Sayfayı Yazdır

Bilinç Beynin Neresinde?

Öylesine düşünmeden ve sorgulamadan yaşamaya alışmışız ki, gördüğümüz kadarını maddeye, mekanik çalışan bir sisteme bağlayıp, görmediklerimizin de hokus-pokuslarla oluştuğunu kabullenmek, bizi rahatlatıveriyor!

Kimi bu hokus-pokus sihrini doğaya bağlıyor, kimi de tanrısına! Bedenindeki muhteşem mekanizmanın çalışma düzenini, sebep-sonuç ilişkisini görmekten ve sorgulamaktan mahrum olanlar; bedenin mükemmel çalışma düzenini ve “ALLÂH” ismi ile işaret edilenin, algıladığımız plandaki en muhteşem mekanizması olan BEYNİ görmezden gelmekte anlamsız bir ısrar içindeler!

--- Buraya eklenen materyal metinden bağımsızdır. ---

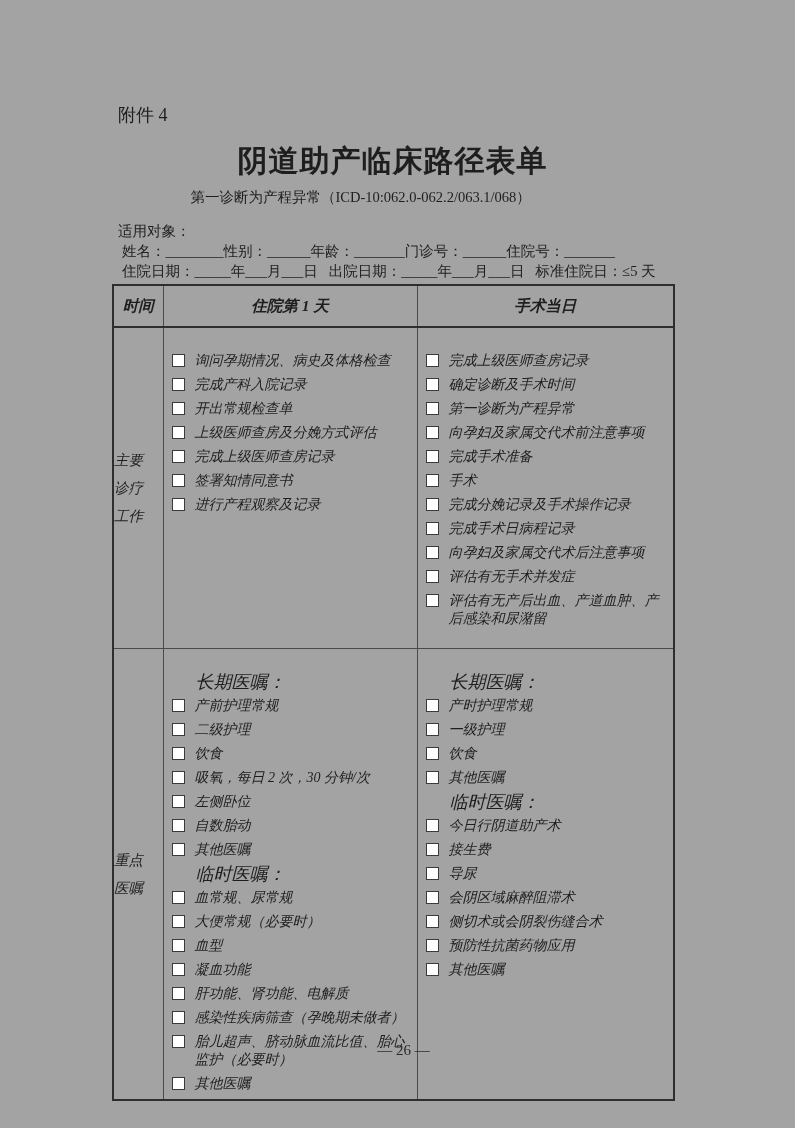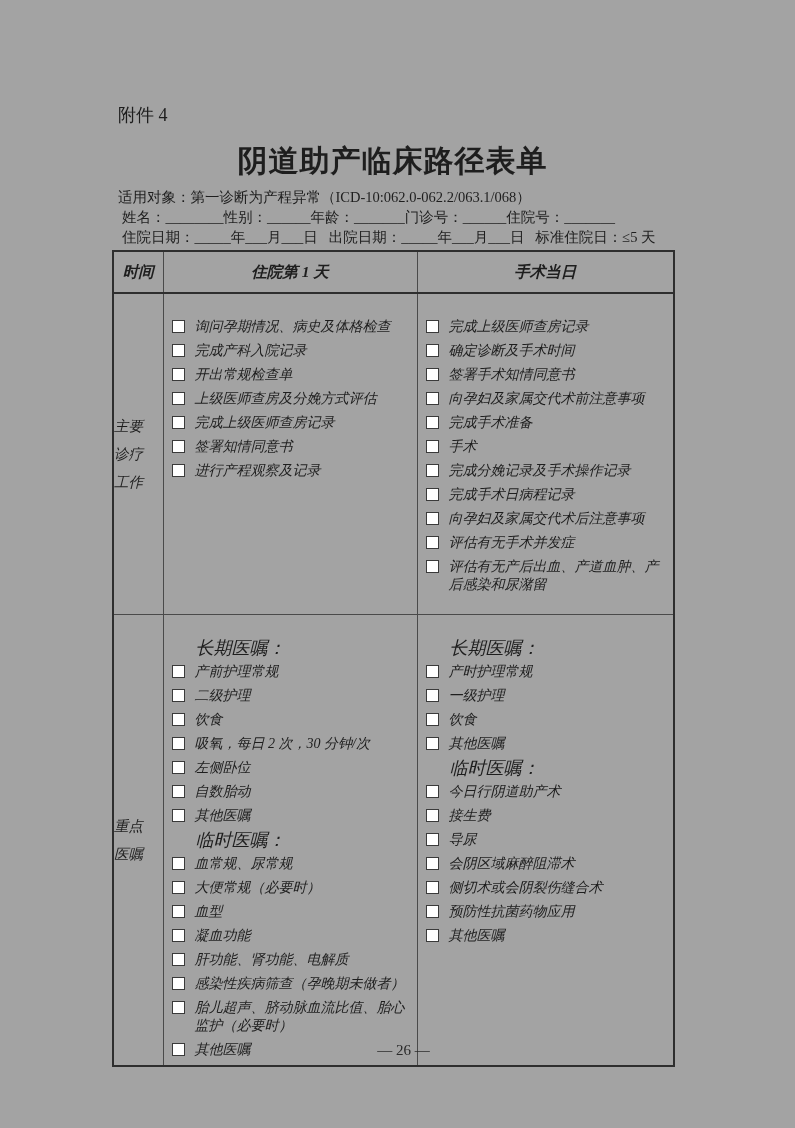"适用对象：" .target-label { margin-top: none -> 34px }
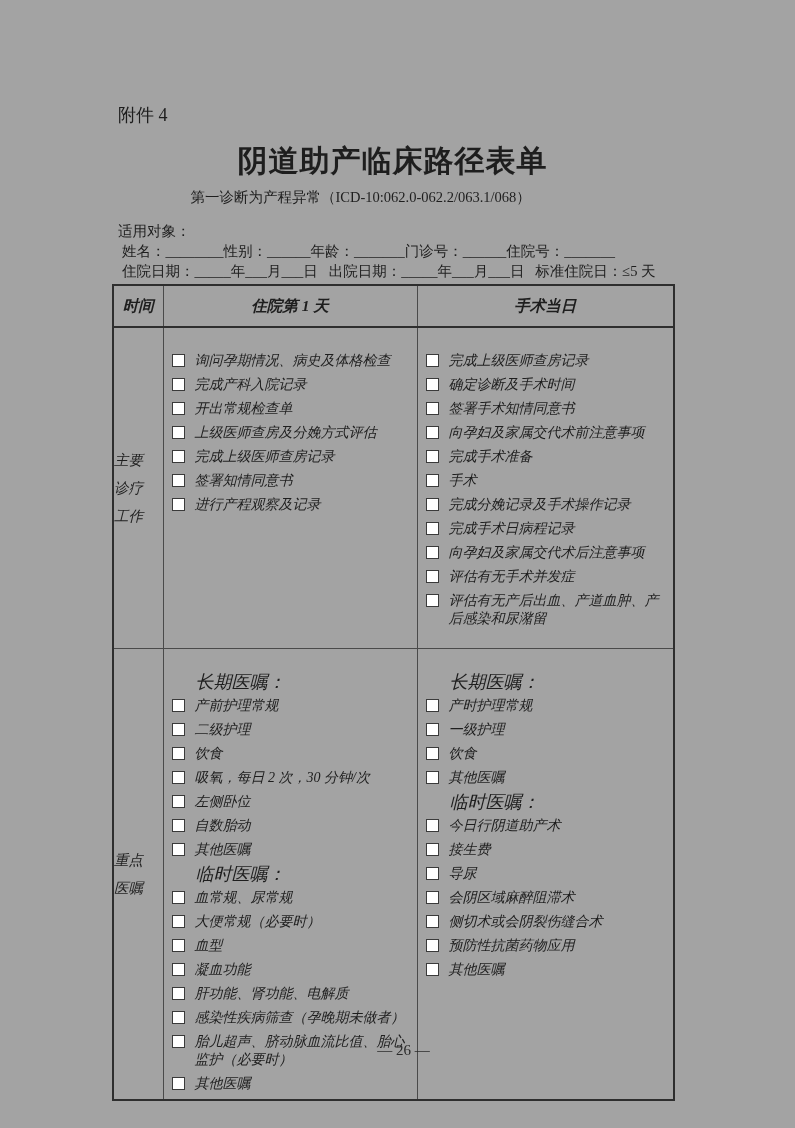"签署手术知情同意书" span.ctext { text: 签署手术知情同意书 -> 第一诊断为产程异常 }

Genlerin insanın varoluşundaki, yaşamındaki ve beynindeki yerinden ve işlevinden haberi dahi olmayan, kahve âlimleri(!) ve onların dediklerinin yayıcıları, tanrı hokus-pokusuyla var olup yaşayan insanın, tanrıya tapınmakla işin biteceğinden ve Din’in bundan ibaret olduğundan söz ederek avutuyorlar toplumun önemli kesimini!

Korkuyoruz düşünmekten, sorgulamaktan ve kendimizi tanımaktan!

Âyet, hadis ezberleyip nakleden zevâtın, çağdaş bilim dünyasındaki gelişmelerden haberi yok; bilim dünyasındakilerin çoğu ise “Din” kapsamı içinde bildirilenlerden habersiz. Çoğunluk kendi dünyasında, bazen de hayalî kurgular içinde bu dünyadan geçip gidiyor.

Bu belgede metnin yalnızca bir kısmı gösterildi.